As VSO has also named their London meeting rooms after these countries, we’ve had meetings with Nigeria and Kenya in Zambia, Nepal and Ghana in Vietnam, Papua New Guinea and South Sudan in Eritrea, Burkina Faso and Thailand in Ethiopia, and Gambia, Cameroon and Zimbabwe in Tanzania – all very confusing!! We generally try Skype first to save costs, or if that doesn’t work due to flaky internet connections, a direct phone line. Both often conk out several times in the middle of the call, or are only just usable, all of which is certainly teaching me to be patient. Trying to take notes on a subject you barely know, on a line that’s barely audible from someone often with an unfamiliar accent is also a providing a very thorough workout in active listening skills!
These calls have been truly eye-opening in terms of the magnitude and diversity of issues that VSO is trying to influence through its advocacy strategy. One key strand of the strategy is about women’s participation and influence in civil society; often this is about seeking policy changes to enable greater women’s participation in district, regional or national government, but I learned that in Papua New Guinea (PNG), the need starts at a far more basic level. Here, a primary obstacle is women’s real fear of physical attack if they attempt to participate in elections, a rational fear in a country where violence generally against women is a major cultural issue and a staggering 50% of women have experienced forced sex.

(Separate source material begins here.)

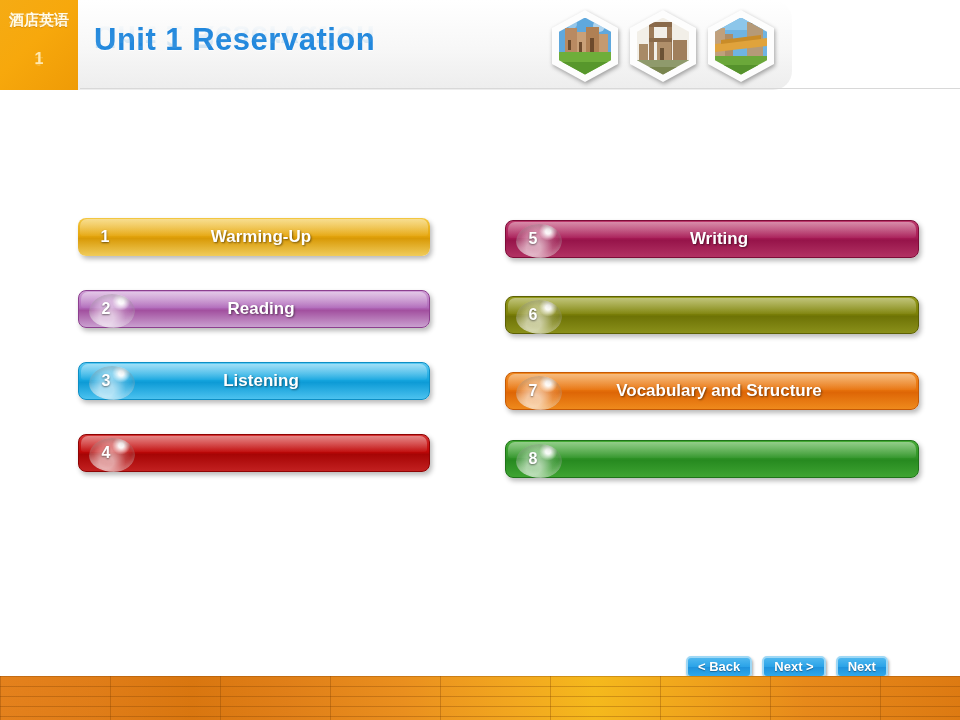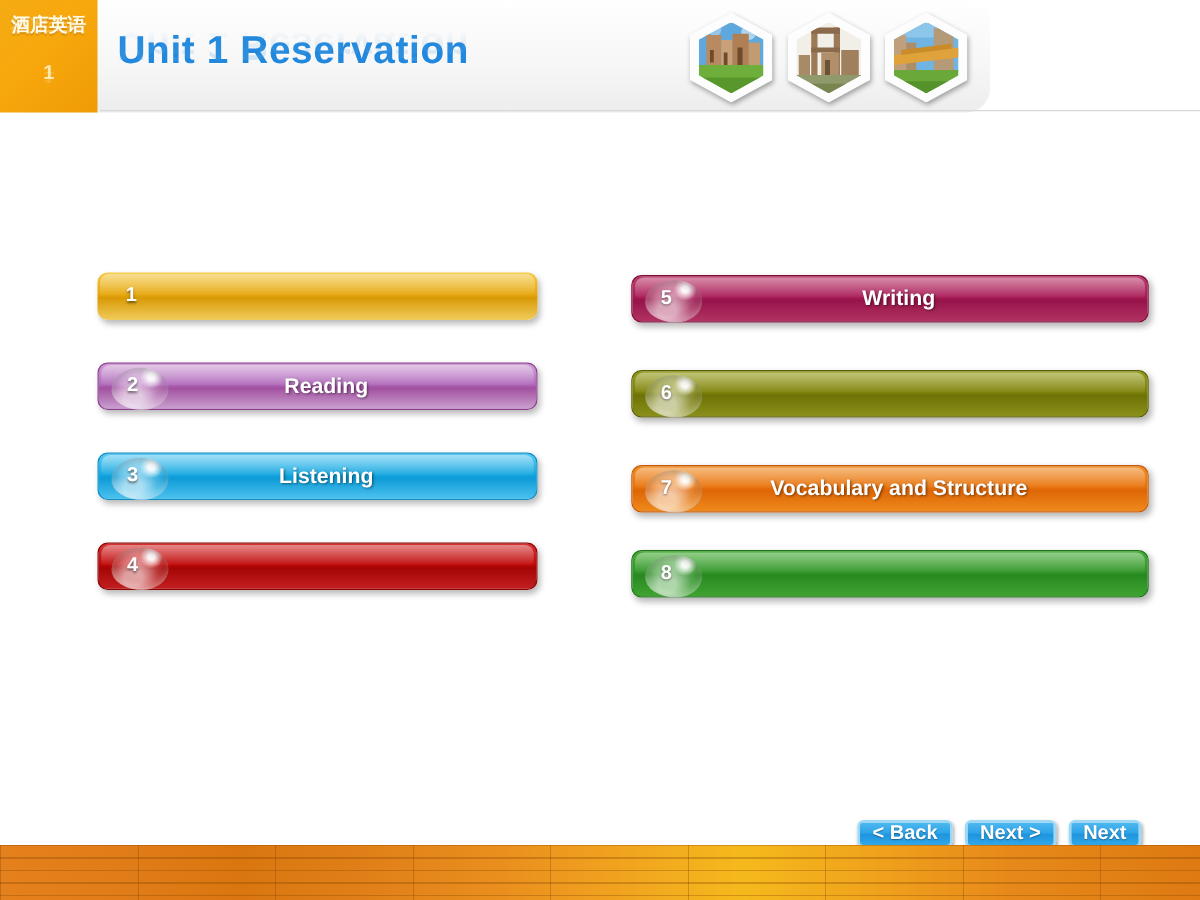"Warming-Up" div.btn-label { html: none -> <div>Warming-Up</div> }
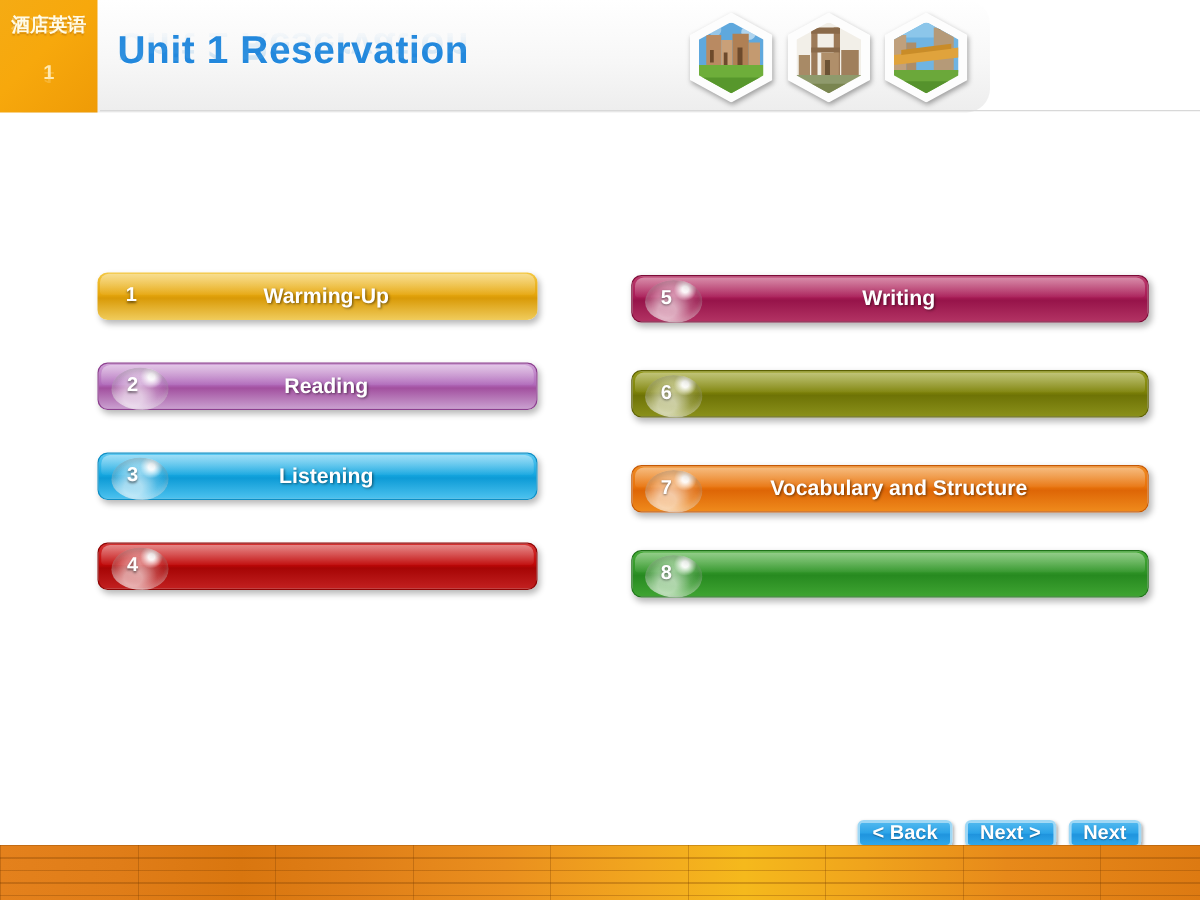"< Back" .nav-btn { font-size: 16px -> 13px }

The other main strands of the advocacy strategy are education, national volunteering programmes and the Post-Millenium Development Goals (or “post-MDGs” as they are known here). The last mentioned are around an International process, just getting going to determine what will succeed the set of eight UN Millenium Development Goals agreed in September 2000, and which are set to complete by 2015. More on these in later blogs!